Task details - Reproduce the data exactly, leaving nothing out.

=== Given records ===

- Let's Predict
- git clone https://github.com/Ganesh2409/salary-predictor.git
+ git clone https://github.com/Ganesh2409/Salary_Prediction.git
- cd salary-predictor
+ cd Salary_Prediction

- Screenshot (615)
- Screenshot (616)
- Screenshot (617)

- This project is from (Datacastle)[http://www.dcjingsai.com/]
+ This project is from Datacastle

===

Reply to the exercise -
- Let's Predict
- git clone https://github.com/Ganesh2409/salary-predictor.git
+ git clone https://github.com/Ganesh2409/Salary_Prediction.git
- cd salary-predictor
+ cd Salary_Prediction

- Screenshot (615)
- Screenshot (616)
- Screenshot (617)

- This project is from (Datacastle)[http://www.dcjingsai.com/]
+ This project is from Datacastle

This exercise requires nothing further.